Transmembrane serine protease 2 (TMPRSS2) is an androgen-regulated member of the type two transmembrane protease (TTSP) family. Two other members of the TTSP family, matriptase and hepsin, are over-expressed in prostate adenocarcinoma and mechanistically influence cancer cell invasion and metastasis. This study was performed to determine TMPRSS2 protein expression in primary and metastatic prostate cancers. We developed a monoclonal antibody capable of the sensitive and specific detection of TMPRSS2 protein. TMPRSS2 regulation by androgen and presence in seminal fluid was measured. TMPRSS2 localization and expression was evaluated in 415 cases of primary prostate cancer and 144 prostate cancer metastases by immunohistochemistry. We determined that TMPRSS2 protein expression is regulated by androgens and that TMPRSS2 is a component of the normal seminal fluid proteome. TMPRSS2 protein is abundantly expressed in the prostate, with low levels in the epithelia of the colon, stomach, epididymis and breast. Pancreatic acini, hepatic bile ducts, testicular Leydig cells and the kidney also express TMPRSS2. In the prostate, TMPRSS2 protein is specifically localized to the secretory epithelium, with enhanced expression in the plasma membrane orientated towards the ductal lumen.
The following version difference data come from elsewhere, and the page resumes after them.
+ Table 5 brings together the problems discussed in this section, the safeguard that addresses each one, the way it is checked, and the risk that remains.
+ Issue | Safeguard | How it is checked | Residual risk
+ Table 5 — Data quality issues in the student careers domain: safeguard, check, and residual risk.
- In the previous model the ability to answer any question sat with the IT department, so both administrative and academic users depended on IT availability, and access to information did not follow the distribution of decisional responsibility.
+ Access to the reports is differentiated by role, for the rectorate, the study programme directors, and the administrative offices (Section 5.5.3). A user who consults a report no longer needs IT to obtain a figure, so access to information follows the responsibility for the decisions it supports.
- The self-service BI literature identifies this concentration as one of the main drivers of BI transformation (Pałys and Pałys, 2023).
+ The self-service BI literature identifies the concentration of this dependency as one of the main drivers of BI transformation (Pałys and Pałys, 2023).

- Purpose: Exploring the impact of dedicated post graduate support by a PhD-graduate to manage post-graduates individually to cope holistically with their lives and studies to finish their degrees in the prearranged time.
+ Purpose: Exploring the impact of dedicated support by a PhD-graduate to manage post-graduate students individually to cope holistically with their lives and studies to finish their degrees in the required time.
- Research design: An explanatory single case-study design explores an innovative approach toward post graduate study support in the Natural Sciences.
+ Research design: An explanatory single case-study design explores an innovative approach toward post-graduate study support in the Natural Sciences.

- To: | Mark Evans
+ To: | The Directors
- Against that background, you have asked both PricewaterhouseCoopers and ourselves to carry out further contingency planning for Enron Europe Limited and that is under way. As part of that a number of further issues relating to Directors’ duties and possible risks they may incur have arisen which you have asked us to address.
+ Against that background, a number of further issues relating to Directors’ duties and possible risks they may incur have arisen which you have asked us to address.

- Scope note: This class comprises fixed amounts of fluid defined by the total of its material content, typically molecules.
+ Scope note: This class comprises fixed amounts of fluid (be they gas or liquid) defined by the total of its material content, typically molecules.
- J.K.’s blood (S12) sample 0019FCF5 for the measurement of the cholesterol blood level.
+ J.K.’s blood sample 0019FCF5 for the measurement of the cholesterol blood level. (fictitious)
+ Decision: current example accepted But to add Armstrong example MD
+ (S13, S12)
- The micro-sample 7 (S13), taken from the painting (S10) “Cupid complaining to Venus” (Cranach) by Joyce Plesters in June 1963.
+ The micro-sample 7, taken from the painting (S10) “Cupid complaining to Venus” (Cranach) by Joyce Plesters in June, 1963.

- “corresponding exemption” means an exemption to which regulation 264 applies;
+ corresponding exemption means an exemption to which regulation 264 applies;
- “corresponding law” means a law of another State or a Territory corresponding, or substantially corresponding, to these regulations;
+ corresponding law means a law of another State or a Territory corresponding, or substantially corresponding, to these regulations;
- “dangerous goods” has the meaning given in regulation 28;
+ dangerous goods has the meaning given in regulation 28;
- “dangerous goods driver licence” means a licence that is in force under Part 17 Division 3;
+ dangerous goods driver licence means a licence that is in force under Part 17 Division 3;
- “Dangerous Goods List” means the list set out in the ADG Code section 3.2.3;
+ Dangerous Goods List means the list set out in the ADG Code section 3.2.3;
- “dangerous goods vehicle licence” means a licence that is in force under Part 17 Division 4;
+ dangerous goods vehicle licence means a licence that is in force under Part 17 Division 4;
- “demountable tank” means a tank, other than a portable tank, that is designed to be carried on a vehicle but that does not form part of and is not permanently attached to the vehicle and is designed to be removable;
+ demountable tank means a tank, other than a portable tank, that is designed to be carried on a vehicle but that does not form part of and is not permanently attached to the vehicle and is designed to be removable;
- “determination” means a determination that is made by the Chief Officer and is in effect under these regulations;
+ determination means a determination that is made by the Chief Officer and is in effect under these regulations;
TMPRSS2 expression was significantly higher in both neoplastic prostate and in the epithelium of prostatic hyperplasia compared to normal epithelium (p < 0.01). TMPRSS2 expression was further elevated in higher Gleason grade cancers (patterns 4 and 5) compared to pattern 3 (p = 0.04). Furthermore, in most high-grade cancers, TMPRSS2 was mislocalized, being expressed in the cytoplasm as well as in the cell membrane. Prostate cancer metastases also generally expressed high levels of TMPRSS2. In summary, the TMPRSS2 protease is expressed highly in primary and metastatic prostate cancers and is associated with tumour cell differentiation. Based on studies with the related proteins matriptase and hepsin, TMPRSS2 should be investigated for causal roles in prostate carcinogenesis.